> [WORK INSTRUCTION]: In the data below, find the line that contains "font-size: 10px;" and the line that contains "font-size: 11px;". Copy both, plus every line between them, exactly.

> [RECORDS]:
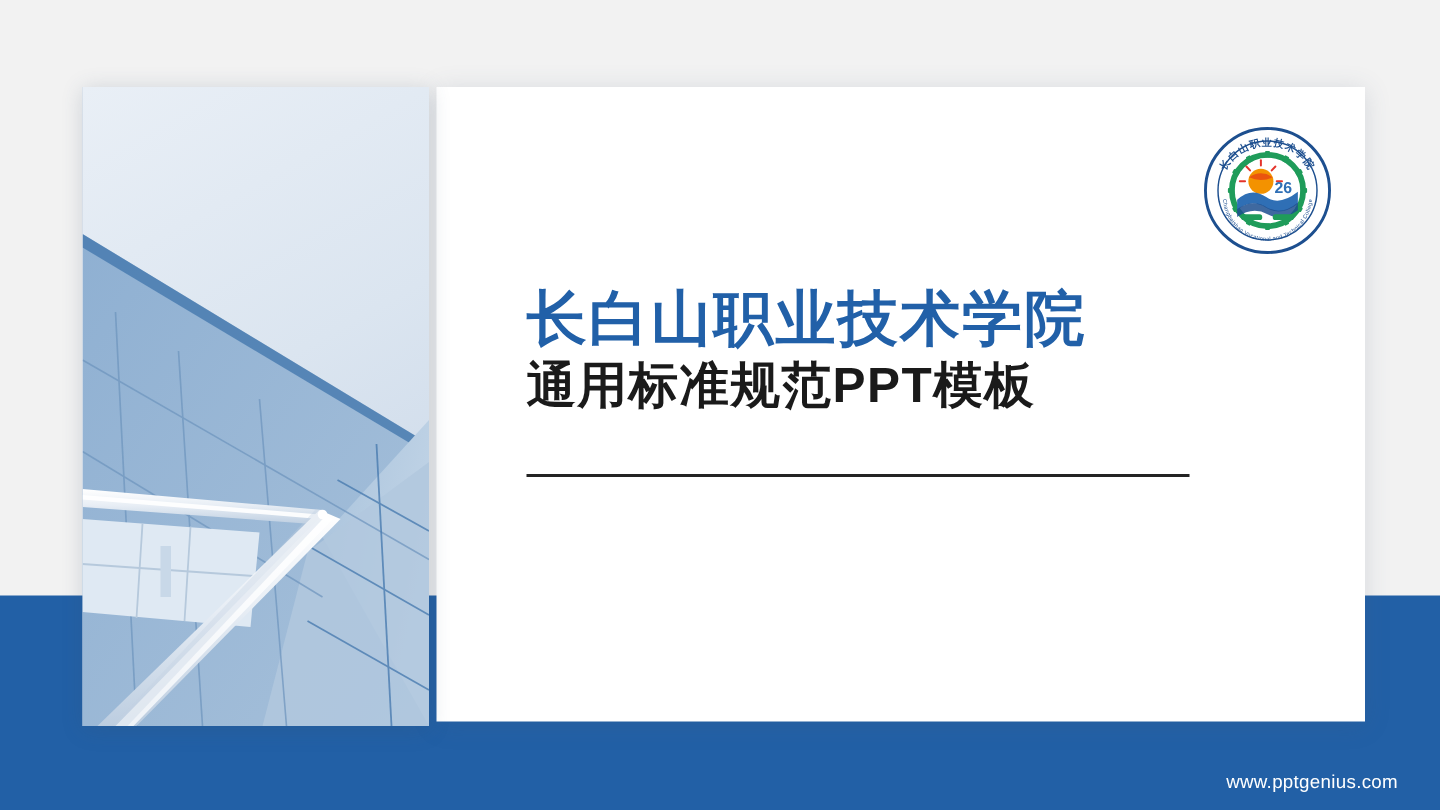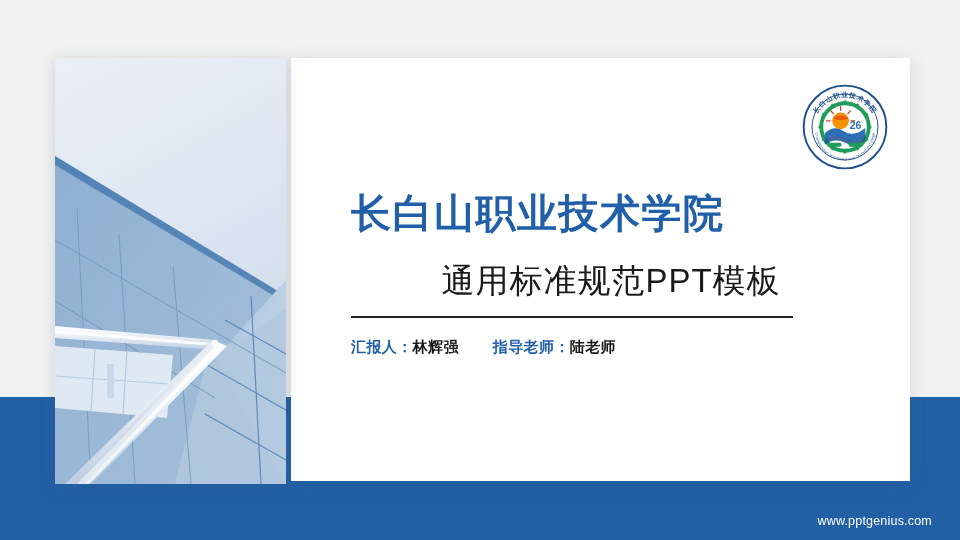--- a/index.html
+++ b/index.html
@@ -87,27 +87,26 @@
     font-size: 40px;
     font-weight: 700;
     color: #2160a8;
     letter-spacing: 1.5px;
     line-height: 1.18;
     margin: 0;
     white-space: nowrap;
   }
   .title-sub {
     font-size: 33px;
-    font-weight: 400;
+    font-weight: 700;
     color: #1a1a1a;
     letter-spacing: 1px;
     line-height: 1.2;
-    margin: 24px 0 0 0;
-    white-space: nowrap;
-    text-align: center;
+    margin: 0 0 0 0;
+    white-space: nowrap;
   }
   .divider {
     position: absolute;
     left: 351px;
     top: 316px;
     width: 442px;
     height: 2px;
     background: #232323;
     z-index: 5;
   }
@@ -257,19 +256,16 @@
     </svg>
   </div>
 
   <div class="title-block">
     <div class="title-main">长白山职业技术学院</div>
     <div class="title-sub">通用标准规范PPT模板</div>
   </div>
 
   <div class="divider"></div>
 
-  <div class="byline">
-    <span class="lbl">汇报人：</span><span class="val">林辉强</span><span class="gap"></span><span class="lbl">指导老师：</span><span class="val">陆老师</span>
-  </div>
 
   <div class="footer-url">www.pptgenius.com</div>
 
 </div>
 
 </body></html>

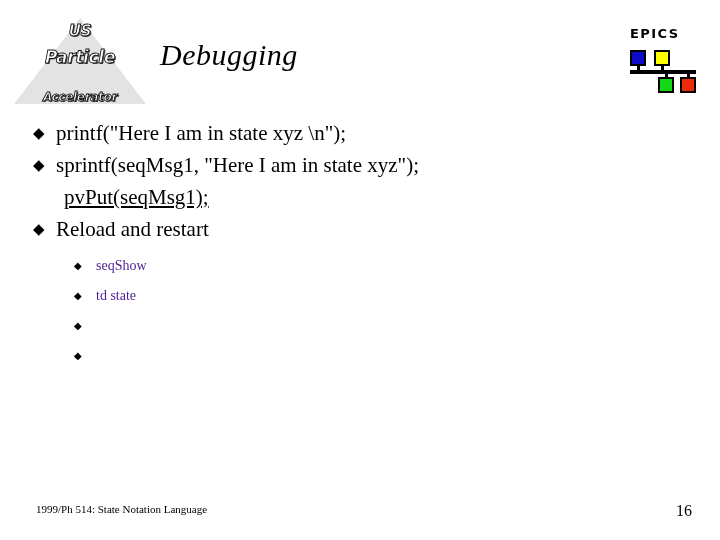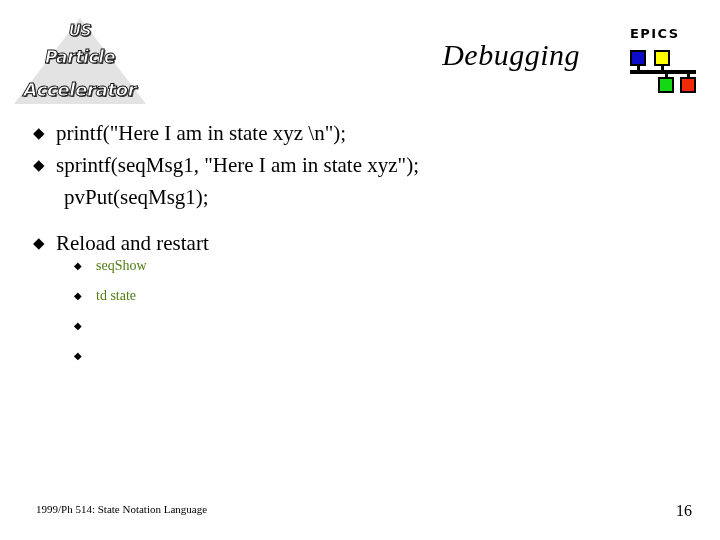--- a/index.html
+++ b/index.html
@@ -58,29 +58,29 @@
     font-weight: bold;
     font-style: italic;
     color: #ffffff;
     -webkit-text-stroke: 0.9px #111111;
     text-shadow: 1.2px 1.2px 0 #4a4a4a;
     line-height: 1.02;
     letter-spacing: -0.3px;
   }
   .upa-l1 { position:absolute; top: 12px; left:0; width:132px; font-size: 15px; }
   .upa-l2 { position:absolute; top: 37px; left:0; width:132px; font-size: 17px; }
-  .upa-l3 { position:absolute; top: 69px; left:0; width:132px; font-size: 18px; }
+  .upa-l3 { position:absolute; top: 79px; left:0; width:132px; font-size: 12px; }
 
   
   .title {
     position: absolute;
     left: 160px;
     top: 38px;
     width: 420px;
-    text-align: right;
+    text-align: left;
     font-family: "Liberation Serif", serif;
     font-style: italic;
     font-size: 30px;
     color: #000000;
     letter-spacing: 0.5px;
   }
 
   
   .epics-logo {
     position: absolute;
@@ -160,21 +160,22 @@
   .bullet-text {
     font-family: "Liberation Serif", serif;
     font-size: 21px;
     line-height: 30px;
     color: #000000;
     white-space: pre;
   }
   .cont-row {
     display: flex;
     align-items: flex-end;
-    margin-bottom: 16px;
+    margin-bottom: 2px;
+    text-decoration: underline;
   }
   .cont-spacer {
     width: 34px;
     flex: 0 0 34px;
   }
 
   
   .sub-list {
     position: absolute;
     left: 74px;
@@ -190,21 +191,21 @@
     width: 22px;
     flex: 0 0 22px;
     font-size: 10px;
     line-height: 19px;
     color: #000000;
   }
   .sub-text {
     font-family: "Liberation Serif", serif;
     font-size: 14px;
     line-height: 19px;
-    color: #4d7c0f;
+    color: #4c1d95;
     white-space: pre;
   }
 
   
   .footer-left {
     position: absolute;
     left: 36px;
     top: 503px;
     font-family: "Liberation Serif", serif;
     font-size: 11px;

--

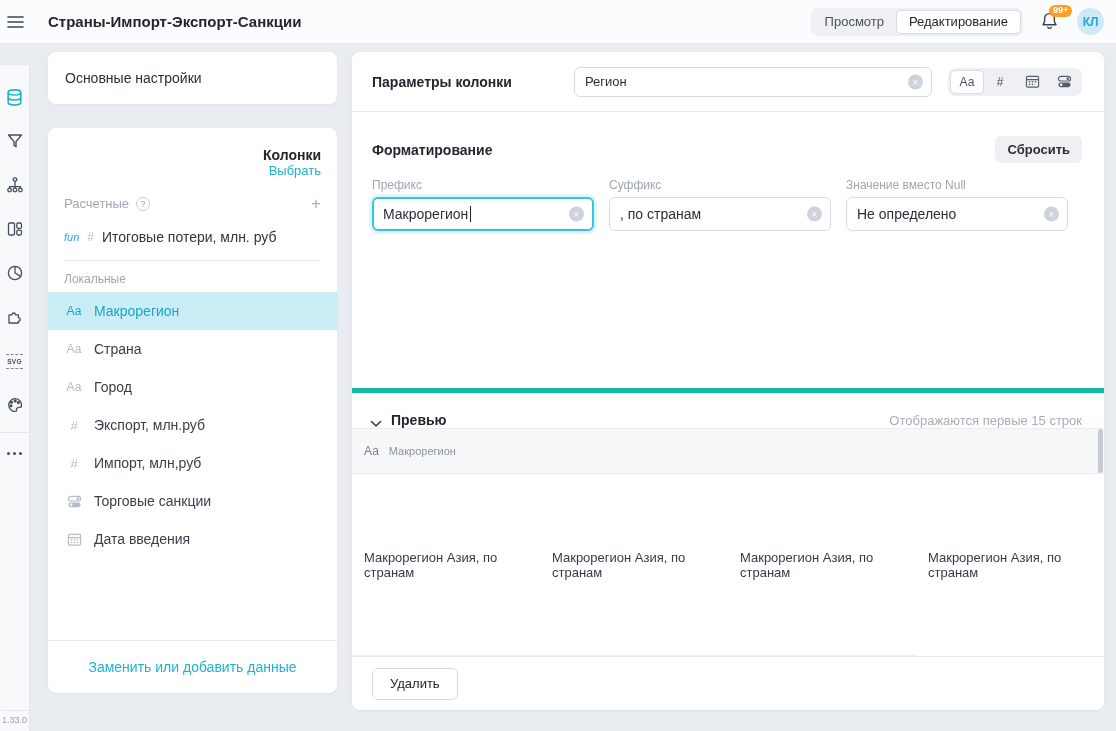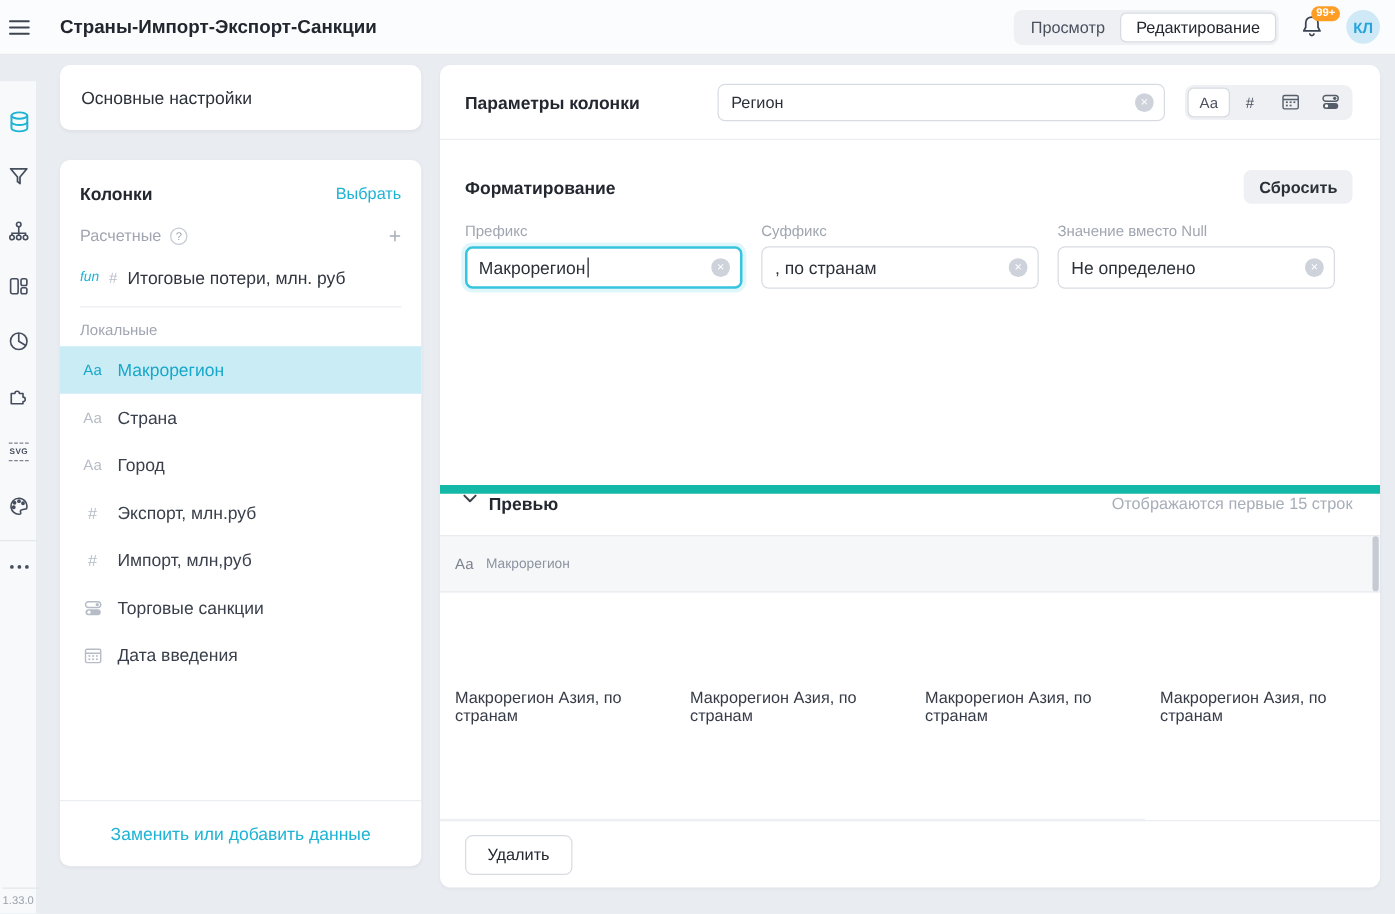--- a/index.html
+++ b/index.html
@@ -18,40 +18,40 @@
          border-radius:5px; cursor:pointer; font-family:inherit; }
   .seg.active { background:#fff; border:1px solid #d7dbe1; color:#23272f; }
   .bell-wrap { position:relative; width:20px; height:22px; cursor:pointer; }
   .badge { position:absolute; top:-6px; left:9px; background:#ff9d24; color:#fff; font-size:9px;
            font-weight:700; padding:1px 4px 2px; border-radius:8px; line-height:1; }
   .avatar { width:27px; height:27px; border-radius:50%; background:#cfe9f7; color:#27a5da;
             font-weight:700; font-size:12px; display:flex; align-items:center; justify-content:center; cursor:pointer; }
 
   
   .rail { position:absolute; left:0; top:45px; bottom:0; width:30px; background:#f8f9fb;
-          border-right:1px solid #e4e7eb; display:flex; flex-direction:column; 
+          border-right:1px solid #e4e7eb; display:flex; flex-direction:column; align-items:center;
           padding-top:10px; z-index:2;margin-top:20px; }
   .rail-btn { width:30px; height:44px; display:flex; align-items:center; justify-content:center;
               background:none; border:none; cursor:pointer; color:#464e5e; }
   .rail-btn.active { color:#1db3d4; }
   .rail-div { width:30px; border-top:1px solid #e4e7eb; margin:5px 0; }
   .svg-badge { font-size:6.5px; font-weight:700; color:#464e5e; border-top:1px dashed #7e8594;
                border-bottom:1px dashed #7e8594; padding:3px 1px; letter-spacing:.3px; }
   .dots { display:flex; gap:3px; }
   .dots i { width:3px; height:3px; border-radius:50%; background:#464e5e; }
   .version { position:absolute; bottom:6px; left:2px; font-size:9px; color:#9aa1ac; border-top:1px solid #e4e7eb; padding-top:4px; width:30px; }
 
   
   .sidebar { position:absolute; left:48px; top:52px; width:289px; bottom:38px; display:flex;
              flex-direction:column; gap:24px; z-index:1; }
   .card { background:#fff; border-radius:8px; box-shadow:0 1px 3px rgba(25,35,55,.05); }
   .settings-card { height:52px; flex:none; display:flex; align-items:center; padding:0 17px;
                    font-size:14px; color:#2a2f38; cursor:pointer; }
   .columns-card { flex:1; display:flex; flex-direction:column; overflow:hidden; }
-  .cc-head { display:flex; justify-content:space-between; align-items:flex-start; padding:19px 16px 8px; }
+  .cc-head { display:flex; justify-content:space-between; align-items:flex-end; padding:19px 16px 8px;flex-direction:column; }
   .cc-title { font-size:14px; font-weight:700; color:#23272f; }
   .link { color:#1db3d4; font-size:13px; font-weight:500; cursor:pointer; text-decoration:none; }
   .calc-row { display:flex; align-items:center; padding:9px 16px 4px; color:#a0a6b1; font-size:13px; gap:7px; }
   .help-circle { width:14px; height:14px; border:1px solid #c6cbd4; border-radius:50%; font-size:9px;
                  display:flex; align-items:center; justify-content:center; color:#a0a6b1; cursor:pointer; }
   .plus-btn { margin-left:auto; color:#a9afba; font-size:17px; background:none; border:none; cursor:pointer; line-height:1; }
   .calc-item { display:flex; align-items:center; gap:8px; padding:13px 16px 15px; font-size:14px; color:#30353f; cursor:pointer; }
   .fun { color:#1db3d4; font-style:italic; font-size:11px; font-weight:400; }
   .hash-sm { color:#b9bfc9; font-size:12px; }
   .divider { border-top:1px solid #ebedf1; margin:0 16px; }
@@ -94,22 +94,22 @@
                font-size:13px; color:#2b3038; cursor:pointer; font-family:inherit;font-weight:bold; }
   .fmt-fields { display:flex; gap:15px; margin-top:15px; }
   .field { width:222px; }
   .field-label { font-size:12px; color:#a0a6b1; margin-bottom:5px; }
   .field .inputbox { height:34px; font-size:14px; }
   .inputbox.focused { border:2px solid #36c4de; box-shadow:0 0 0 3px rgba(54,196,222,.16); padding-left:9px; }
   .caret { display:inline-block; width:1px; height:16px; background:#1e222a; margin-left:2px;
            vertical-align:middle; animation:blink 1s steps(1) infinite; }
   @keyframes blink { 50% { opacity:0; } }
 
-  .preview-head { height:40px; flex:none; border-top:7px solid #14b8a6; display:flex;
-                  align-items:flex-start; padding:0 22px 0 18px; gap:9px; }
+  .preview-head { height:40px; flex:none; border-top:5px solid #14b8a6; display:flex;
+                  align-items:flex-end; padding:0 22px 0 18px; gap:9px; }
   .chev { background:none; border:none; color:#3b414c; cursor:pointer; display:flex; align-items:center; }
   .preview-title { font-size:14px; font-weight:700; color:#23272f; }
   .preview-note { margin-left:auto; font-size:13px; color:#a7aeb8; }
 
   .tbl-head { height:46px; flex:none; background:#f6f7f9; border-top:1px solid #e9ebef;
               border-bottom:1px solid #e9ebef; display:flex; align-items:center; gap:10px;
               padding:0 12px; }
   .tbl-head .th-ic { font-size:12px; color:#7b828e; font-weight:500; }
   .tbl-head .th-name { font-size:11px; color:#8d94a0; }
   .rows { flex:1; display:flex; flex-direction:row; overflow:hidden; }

...

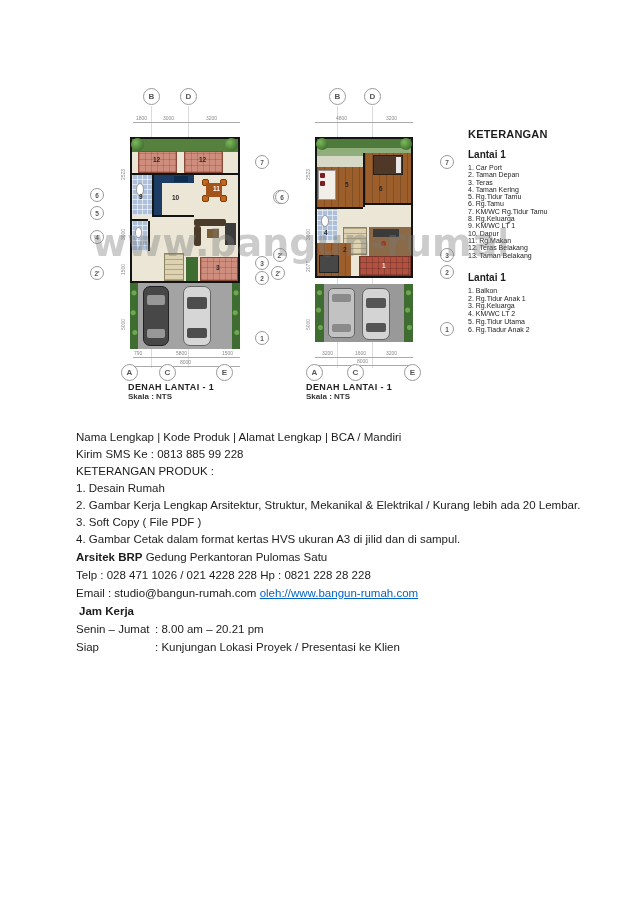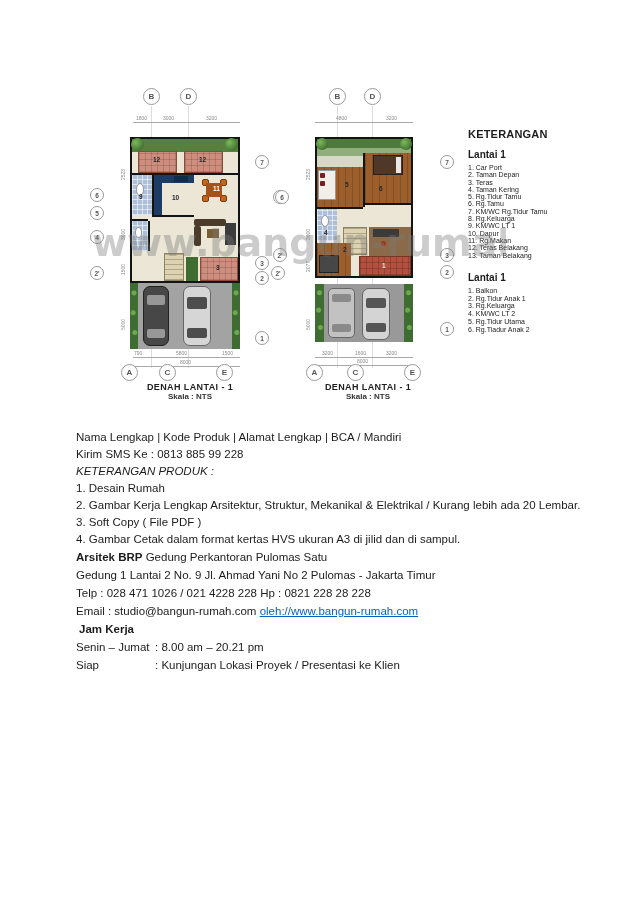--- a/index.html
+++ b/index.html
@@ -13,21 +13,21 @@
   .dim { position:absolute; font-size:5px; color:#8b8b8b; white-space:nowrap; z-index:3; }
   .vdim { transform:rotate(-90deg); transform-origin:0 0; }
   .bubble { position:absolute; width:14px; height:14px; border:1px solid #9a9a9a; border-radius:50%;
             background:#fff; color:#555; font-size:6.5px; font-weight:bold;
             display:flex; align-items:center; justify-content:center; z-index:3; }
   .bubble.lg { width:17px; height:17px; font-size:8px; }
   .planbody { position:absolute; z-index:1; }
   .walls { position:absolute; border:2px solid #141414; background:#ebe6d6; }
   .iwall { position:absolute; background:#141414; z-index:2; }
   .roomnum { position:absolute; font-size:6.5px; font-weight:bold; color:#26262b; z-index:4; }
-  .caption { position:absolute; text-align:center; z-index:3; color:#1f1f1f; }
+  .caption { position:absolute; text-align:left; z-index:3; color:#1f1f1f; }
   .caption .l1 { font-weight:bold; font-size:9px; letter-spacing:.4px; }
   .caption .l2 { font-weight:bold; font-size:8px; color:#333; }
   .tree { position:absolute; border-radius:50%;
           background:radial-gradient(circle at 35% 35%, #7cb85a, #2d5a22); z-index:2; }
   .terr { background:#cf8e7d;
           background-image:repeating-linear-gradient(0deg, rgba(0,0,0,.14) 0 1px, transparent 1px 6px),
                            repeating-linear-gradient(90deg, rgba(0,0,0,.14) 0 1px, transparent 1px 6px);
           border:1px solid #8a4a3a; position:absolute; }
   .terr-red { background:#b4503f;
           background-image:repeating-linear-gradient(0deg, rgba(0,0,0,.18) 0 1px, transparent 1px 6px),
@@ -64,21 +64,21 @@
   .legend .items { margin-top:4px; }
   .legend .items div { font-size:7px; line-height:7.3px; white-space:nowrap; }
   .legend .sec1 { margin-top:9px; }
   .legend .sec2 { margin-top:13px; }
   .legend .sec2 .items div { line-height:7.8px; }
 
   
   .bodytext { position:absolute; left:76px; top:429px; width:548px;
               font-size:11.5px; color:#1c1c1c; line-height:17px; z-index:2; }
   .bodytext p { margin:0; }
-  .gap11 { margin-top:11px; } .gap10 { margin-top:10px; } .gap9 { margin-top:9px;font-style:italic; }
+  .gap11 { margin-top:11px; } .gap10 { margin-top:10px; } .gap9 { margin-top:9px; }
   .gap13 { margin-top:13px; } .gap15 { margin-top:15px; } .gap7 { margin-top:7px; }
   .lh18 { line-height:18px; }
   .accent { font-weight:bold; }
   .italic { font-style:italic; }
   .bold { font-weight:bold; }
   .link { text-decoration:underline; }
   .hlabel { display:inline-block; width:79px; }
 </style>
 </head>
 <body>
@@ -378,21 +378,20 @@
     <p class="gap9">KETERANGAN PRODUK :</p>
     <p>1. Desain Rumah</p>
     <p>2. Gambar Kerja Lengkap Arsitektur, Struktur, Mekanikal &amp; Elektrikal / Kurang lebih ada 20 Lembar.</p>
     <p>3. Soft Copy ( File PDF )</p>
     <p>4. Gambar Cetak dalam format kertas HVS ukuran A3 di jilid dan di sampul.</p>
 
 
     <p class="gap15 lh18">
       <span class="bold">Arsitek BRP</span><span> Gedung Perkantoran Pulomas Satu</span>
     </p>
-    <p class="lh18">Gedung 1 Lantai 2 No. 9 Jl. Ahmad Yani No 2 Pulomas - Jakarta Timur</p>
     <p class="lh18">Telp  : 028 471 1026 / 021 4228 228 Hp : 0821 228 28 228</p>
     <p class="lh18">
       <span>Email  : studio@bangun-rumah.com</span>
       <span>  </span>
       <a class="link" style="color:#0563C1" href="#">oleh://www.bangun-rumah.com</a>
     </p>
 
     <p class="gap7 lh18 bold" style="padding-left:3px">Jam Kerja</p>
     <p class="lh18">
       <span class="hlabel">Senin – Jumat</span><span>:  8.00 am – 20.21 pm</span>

> [ANSWER TO THE PROBLEM]:
     font-size: 10px;
     line-height: 19px;
     color: #000000;
   }
   .sub-text {
     font-family: "Liberation Serif", serif;
     font-size: 14px;
     line-height: 19px;
-    color: #4d7c0f;
+    color: #4c1d95;
     white-space: pre;
   }
 
   
   .footer-left {
     position: absolute;
     left: 36px;
     top: 503px;
     font-family: "Liberation Serif", serif;
     font-size: 11px;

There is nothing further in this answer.